Profits in China’s major industrial firms grew 13.6% year-on-year in the first ten months of 2018, down from the 14.7% expansion for the January-September period, the National Bureau of Statistics (NBS) said on Tuesday.  Industrial profits rose 3.6 percent in October from a year earlier to 548 billion yuan ($78.92 billion), a seven-month low and a decrease from September’s 4.1 percent gain, the NBS said on Tuesday.

Profit growth in Chinese industrial companies cooled for a sixth straight month in October, with factory prices and sales rates softening in the midst of uncertainties arising from the Chinese-US trade war. China and the US have slapped tariffs on billions of dollars each other’s goods, hurting production and shadowing global growth outlooks.

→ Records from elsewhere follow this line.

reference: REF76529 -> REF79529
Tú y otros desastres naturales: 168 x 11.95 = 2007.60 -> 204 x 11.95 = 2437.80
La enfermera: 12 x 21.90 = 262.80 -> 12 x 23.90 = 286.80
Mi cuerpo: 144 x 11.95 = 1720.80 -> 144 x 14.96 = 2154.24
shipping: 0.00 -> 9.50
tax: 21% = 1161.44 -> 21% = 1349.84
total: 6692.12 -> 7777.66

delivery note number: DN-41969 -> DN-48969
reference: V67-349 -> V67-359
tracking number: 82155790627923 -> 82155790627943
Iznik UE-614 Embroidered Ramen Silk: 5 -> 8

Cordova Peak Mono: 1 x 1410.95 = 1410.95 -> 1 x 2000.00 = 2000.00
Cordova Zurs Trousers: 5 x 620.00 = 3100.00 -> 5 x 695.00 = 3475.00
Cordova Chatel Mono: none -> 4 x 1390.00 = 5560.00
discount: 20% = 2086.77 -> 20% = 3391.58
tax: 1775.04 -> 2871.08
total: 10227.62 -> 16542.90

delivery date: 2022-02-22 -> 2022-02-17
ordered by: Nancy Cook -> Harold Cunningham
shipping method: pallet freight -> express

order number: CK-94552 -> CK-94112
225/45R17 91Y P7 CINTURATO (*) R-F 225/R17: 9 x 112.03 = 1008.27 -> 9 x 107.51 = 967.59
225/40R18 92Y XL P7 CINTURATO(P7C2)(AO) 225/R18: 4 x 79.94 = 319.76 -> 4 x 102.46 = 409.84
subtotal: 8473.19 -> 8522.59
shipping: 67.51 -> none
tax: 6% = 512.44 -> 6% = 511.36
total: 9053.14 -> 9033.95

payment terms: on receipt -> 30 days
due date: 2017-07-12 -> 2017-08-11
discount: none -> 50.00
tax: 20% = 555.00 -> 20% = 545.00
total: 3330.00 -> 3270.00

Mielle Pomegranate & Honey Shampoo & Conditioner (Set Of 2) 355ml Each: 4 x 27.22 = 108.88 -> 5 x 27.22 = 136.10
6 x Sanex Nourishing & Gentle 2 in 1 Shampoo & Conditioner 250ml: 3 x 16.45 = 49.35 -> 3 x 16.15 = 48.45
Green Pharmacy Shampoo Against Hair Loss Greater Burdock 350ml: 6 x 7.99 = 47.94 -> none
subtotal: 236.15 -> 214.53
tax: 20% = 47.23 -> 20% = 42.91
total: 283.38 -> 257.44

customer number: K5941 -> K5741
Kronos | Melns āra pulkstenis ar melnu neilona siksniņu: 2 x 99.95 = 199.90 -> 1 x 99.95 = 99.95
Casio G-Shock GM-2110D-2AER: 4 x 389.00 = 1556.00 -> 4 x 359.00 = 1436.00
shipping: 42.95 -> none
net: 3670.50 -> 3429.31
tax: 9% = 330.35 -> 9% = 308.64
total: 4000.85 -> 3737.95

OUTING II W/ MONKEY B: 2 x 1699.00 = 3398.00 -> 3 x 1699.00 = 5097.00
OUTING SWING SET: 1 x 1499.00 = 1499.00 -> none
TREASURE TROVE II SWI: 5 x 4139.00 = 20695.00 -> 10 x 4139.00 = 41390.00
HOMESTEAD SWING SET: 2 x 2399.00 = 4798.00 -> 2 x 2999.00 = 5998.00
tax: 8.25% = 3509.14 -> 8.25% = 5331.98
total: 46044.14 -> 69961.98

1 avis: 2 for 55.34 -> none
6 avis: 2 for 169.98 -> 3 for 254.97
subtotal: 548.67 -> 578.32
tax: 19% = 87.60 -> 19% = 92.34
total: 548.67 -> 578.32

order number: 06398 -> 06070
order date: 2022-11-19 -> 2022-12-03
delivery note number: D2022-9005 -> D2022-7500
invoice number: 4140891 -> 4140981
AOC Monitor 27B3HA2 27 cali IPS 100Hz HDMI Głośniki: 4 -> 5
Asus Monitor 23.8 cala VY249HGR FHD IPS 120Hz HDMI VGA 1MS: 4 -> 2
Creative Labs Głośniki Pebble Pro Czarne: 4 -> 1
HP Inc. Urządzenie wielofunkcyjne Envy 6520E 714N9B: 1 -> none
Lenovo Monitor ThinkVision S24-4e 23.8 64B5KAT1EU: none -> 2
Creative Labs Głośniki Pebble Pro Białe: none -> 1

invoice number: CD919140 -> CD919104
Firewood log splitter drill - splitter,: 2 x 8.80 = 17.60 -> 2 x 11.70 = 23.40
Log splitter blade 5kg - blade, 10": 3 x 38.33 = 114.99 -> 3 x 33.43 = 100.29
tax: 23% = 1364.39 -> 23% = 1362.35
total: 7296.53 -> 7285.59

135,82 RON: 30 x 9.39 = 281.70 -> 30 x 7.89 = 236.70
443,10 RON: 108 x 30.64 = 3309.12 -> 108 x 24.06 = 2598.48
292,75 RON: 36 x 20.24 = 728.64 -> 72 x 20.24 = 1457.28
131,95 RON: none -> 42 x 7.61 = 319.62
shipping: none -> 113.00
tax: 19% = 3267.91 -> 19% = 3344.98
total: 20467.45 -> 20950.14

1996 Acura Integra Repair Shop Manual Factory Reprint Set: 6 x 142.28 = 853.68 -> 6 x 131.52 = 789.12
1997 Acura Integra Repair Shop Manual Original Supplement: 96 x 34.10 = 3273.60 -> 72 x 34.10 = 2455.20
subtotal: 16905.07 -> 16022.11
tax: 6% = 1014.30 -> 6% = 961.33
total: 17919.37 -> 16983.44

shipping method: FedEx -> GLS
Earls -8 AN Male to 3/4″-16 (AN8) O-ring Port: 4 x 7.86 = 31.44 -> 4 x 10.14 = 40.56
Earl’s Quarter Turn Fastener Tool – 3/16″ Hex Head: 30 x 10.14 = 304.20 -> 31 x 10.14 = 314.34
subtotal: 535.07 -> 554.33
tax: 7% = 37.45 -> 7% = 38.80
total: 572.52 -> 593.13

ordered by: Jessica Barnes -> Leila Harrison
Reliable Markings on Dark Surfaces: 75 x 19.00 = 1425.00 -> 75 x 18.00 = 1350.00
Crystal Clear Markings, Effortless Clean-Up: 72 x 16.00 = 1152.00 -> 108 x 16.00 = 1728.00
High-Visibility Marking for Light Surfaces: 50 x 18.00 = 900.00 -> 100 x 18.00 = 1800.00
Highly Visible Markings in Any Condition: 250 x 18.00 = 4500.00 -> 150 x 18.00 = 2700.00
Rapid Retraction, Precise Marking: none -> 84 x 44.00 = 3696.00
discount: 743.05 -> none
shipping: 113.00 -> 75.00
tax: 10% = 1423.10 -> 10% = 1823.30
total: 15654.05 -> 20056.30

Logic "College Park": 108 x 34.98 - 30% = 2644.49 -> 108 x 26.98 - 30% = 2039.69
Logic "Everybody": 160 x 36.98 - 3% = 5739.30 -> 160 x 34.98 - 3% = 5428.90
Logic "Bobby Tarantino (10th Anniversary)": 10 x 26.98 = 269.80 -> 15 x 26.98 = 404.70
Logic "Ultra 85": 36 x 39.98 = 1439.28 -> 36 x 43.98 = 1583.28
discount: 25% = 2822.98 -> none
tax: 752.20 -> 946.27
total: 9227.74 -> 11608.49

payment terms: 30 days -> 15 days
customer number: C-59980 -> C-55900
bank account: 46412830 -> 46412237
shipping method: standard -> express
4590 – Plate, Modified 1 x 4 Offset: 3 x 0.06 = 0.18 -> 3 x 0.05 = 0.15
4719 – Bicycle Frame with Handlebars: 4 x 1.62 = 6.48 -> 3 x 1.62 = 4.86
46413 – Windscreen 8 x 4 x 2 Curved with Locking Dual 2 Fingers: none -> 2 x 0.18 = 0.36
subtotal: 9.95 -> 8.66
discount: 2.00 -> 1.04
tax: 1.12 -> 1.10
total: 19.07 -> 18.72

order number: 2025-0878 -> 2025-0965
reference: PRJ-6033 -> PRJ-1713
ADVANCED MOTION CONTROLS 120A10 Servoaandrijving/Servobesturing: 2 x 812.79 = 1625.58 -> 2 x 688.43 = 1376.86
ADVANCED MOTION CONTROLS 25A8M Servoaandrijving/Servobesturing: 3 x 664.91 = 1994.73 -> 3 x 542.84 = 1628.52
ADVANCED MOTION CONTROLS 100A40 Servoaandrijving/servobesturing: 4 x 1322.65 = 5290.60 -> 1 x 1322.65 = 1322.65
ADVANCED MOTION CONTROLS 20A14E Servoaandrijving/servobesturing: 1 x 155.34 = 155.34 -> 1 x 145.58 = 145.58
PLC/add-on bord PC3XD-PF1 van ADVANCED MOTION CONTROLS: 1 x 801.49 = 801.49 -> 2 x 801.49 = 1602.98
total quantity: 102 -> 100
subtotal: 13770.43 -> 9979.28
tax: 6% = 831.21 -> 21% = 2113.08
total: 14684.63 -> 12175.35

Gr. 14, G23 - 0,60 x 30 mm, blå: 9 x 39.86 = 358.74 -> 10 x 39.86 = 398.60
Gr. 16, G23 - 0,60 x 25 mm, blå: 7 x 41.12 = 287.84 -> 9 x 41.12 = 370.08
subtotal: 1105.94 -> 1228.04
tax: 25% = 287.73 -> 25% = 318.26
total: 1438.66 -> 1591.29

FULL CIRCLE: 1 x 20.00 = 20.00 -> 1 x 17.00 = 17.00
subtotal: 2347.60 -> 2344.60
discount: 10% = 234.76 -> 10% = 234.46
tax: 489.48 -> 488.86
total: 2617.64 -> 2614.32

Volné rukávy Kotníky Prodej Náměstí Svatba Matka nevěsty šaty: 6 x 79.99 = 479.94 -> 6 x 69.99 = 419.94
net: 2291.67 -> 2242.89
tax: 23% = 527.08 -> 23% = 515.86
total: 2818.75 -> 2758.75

Some economists believe that profitability in the coming months will continue to deteriorate. Economists at Japan’s Nomura opined the downtrend would continue “given weakening domestic demand, already-high financing costs, rising credit defaults and the escalation in the China-US trade conflict.”

The private sector faces several obstacles as 2019 approaches. It was reported last week that China faces a wave of corporate defaults due to rising borrowing costs and a falling yuan. A new study by the University of Renmin suggests that Chinese economic growth is projected to reach 6.6% in 2018 and then slow to 6.3% in 2019. As expected, both trade spat and structural reforms are the leading causes of the steep growth.

Finally, US President Donald Trump’s statement signaling a likely tariff hike on Chinese merchandise worth hundreds of billions of dollars’ has raised concerns among investors across the world.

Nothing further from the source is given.